Baumgartner lifted off from Roswell, N.M., at 9:31 a.m. MDT in a capsule attached to a 55-story helium-filled balloon. He ascended high above the New Mexico desert before jumping out. Video from a live feed showed his parachute opened and he floated safely to the ground.
The dangerous free fall was originally scheduled for last Tuesday, but high winds twisted his balloon -- made from a material 1-10th the thickness of a sandwich bag -- and ruined it, CNN said.
Starting from the edge of space, Baumgartner, 43, became the first human to break the sound barrier -- reaching a top speed of 833 mph, or Mach 1.24 -- and also set records for the highest exit from a platform at 128,000 feet and the highest free-fall without a drogue parachute, which was measured at 119,846 feet, ABC News reported.
"It is hard to describe [breaking the speed of sound] because I didn't feel it," Baumgartner said after the jump. "When you're in a dead pressure suit [and without reference points] you don't feel anything."
Baumgartner accomplished his feat despite his visor fogging up, feeling considerable pressure on his head and going into a spin.
"It's hard to tell what happened because I have to look at the video footage. ... Somehow I started spinning ... . It felt like a flat spin," he said.
One record he didn't break was for the length of his free fall.

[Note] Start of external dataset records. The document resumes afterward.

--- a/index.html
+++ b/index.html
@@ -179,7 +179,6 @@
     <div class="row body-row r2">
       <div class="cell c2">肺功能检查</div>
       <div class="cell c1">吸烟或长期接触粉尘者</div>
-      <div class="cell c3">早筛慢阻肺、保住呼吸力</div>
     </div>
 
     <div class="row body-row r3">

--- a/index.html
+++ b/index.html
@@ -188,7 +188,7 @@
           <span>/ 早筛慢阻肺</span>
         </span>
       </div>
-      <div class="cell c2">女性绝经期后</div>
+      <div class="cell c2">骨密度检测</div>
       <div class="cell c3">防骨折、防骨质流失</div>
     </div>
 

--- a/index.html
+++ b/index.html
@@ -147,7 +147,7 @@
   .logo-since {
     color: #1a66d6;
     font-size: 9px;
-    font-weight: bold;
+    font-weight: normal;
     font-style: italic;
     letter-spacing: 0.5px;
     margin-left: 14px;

His time of 4 minutes, 20 seconds fell short of the 4 minutes, 36 seconds logged 52 years ago by U.S. Air Force officer Joe Kittinger.

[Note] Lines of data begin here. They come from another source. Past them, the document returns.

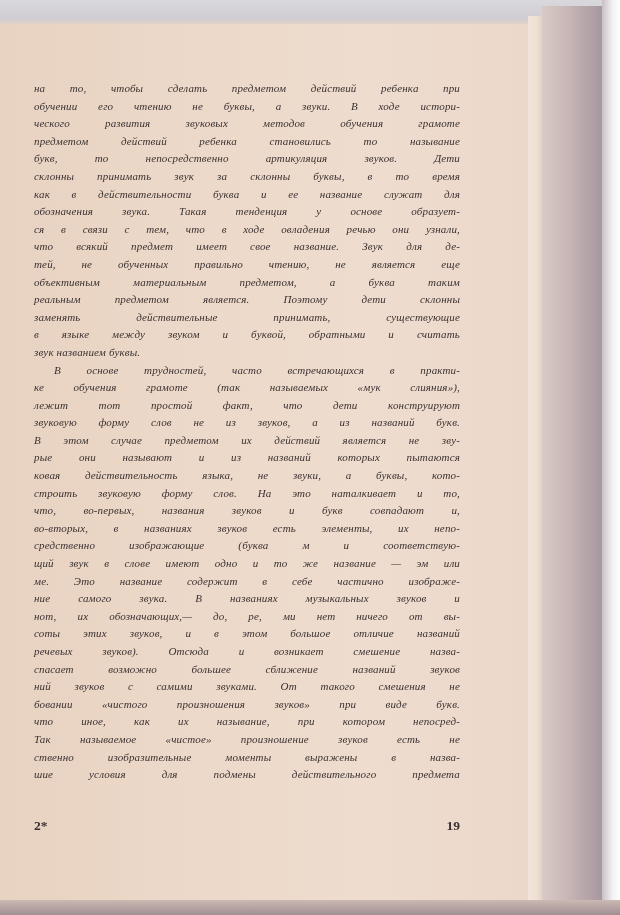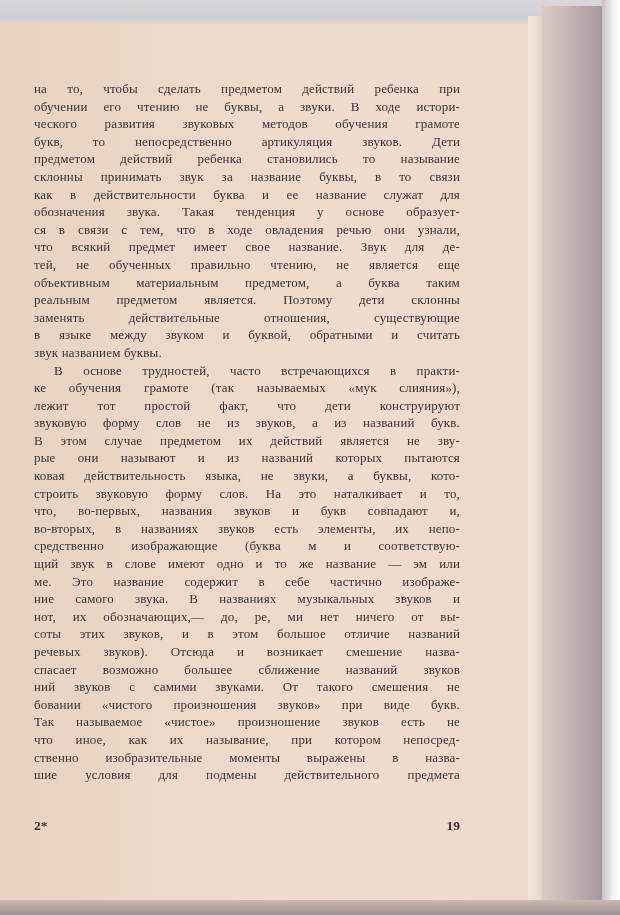--- a/index.html
+++ b/index.html
@@ -36,10 +36,11 @@
   .text {
     position: absolute; left: 34px; top: 80px; width: 426px;
     color: #3a3131;
-    font-size: 13px;
+    font-size: 11px;
     line-height: 17.6px;
     text-align: justify;
     letter-spacing: 0.15px;
+    font-style: italic;
   }
   .line {
     display: block; height: 17.6px; white-space: nowrap;

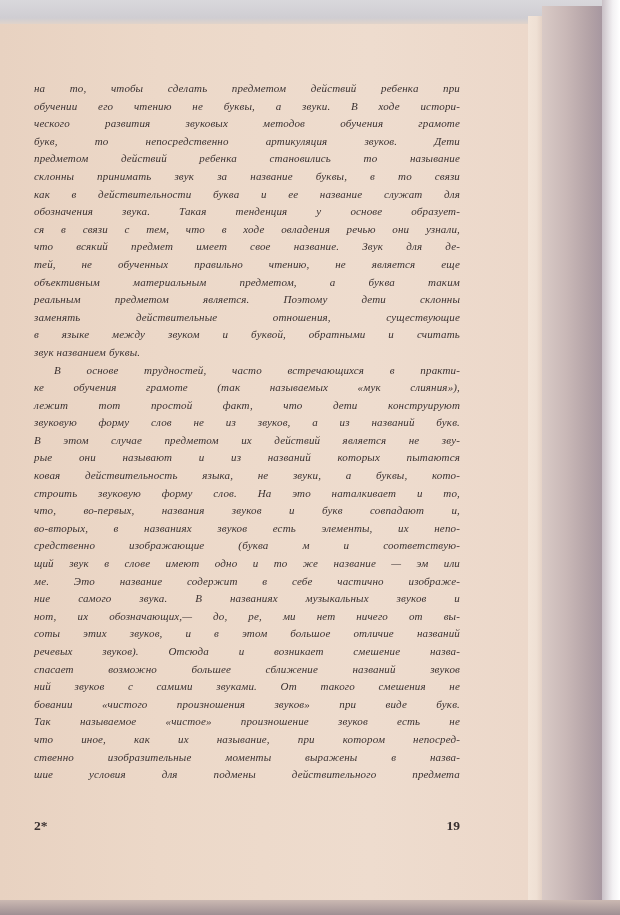--- a/index.html
+++ b/index.html
@@ -69,8 +69,8 @@
     <span class="line">на то, чтобы сделать предметом действий ребенка при</span>
     <span class="line">обучении его чтению не буквы, а звуки. В ходе истори-</span>
     <span class="line">ческого развития звуковых методов обучения грамоте</span>
+    <span class="line">предметом действий ребенка становились то называние</span>
     <span class="line">букв, то непосредственно артикуляция звуков. Дети</span>
-    <span class="line">предметом действий ребенка становились то называние</span>
     <span class="line">склонны принимать звук за название буквы, в то связи</span>
     <span class="line">как в действительности буква и ее название служат для</span>
     <span class="line">обозначения звука. Такая тенденция у основе образует-</span>

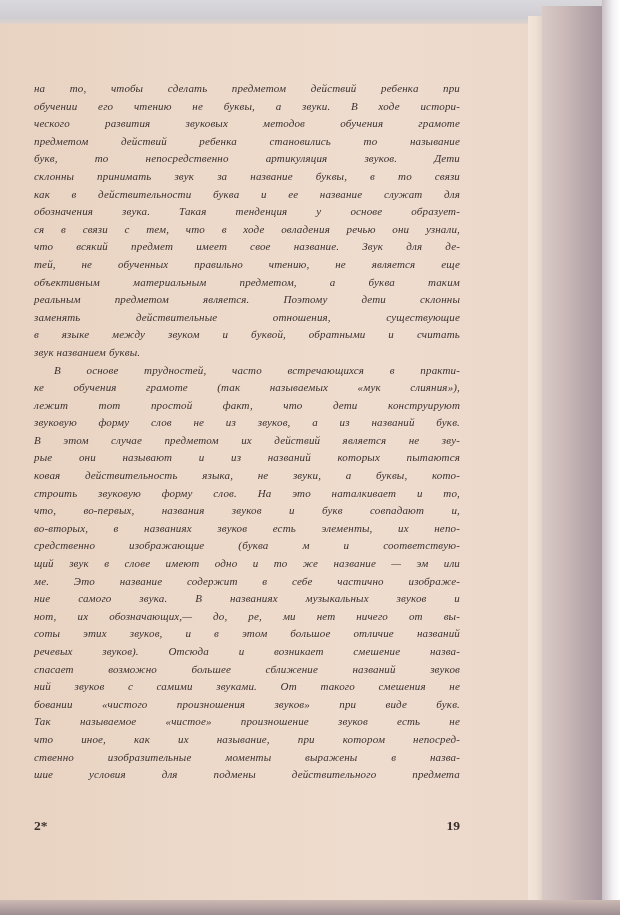--- a/index.html
+++ b/index.html
@@ -71,7 +71,7 @@
     <span class="line">ческого развития звуковых методов обучения грамоте</span>
     <span class="line">предметом действий ребенка становились то называние</span>
     <span class="line">букв, то непосредственно артикуляция звуков. Дети</span>
-    <span class="line">склонны принимать звук за название буквы, в то связи</span>
+    <span class="line">склонны принимать звук за склонны буквы, в то время</span>
     <span class="line">как в действительности буква и ее название служат для</span>
     <span class="line">обозначения звука. Такая тенденция у основе образует-</span>
     <span class="line">ся в связи с тем, что в ходе овладения речью они узнали,</span>

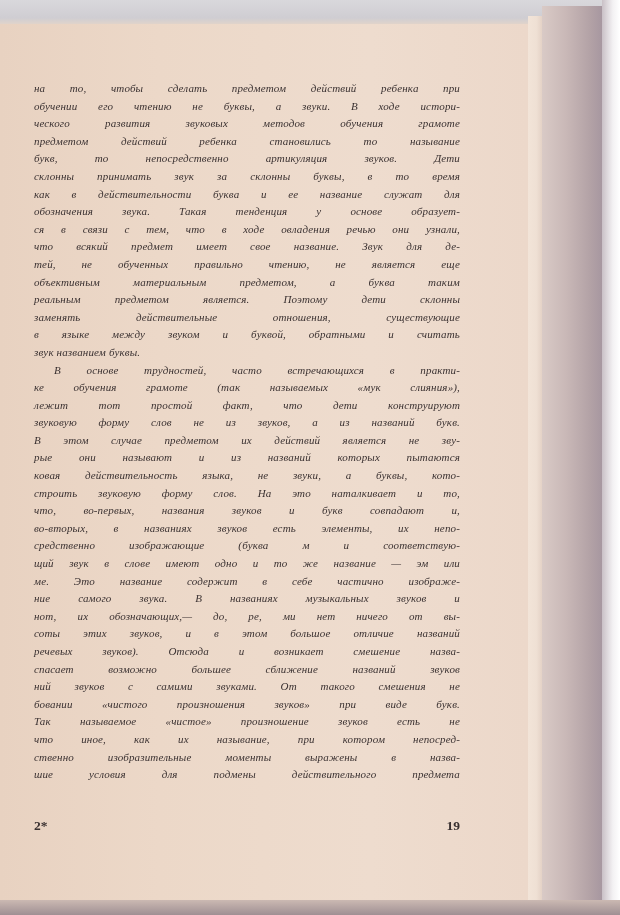--- a/index.html
+++ b/index.html
@@ -79,7 +79,7 @@
     <span class="line">тей, не обученных правильно чтению, не является еще</span>
     <span class="line">объективным материальным предметом, а буква таким</span>
     <span class="line">реальным предметом является. Поэтому дети склонны</span>
-    <span class="line">заменять действительные отношения, существующие</span>
+    <span class="line">заменять действительные принимать, существующие</span>
     <span class="line">в языке между звуком и буквой, обратными и считать</span>
     <span class="line last">звук названием буквы.</span>
     <span class="line indent">В основе трудностей, часто встречающихся в практи-</span>

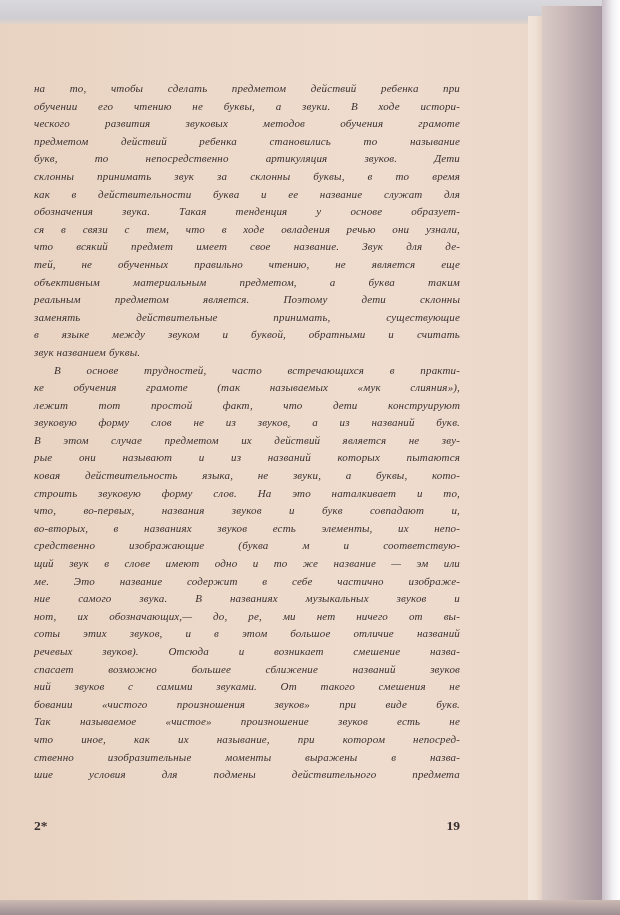--- a/index.html
+++ b/index.html
@@ -102,8 +102,8 @@
     <span class="line">спасает возможно большее сближение названий звуков</span>
     <span class="line">ний звуков с самими звуками. От такого смешения не</span>
     <span class="line">бовании «чистого произношения звуков» при виде букв.</span>
+    <span class="line">что иное, как их называние, при котором непосред-</span>
     <span class="line">Так называемое «чистое» произношение звуков есть не</span>
-    <span class="line">что иное, как их называние, при котором непосред-</span>
     <span class="line">ственно изобразительные моменты выражены в назва-</span>
     <span class="line">шие условия для подмены действительного предмета</span>
   </div>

"Better champions cannot be found. ... He did a fantastic job today," Kittinger said. "[And] I'd like to give a special one finger salute to all the folks who said he was going to come apart when he went supersonic."
Coincidentally, Baumgartner made his free fall on the 65th anniversary of legendary pilot Chuck Yeager breaking the sound barrier in a jet.
Baumgartner said he wants to "inspire the next generation."
"I would love if there was a young guy sitting next to me asking what my advice is, wanting to break my record," he said.